• What is required
For the word "function", state how many lines below contain it. Give no other text.

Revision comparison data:
== Segment start ==

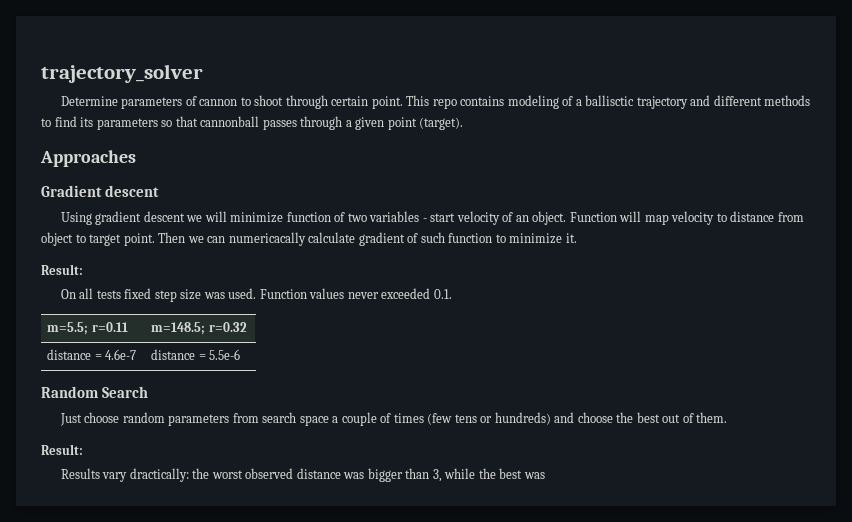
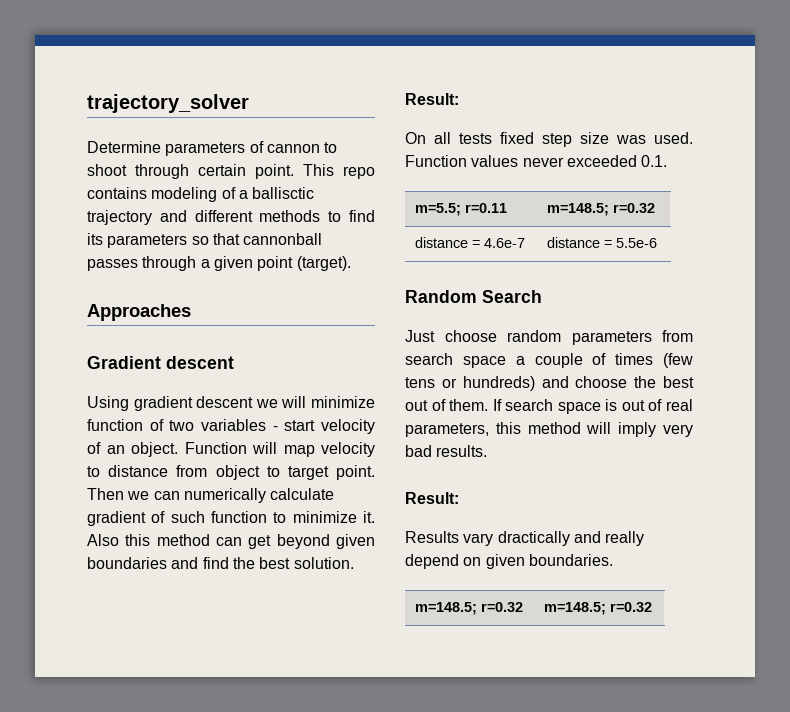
- Then we can numericacally calculate gradient of such function to minimize it.
+ Then we can numerically calculate gradient of such function to minimize it. Also this method can get beyond given boundaries and find the best solution.
- Just choose random parameters from search space a couple of times (few tens or hundreds) and choose the best out of them.
+ Just choose random parameters from search space a couple of times (few tens or hundreds) and choose the best out of them. If search space is out of real parameters, this method will imply very bad results.
  Result:
- Results vary dractically: the worst observed distance was bigger than 3, while the best was
+ Results vary dractically and really depend on given boundaries.
+ m=148.5; r=0.32 | m=148.5; r=0.32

== Segment end ==

• Answer for this exercise
2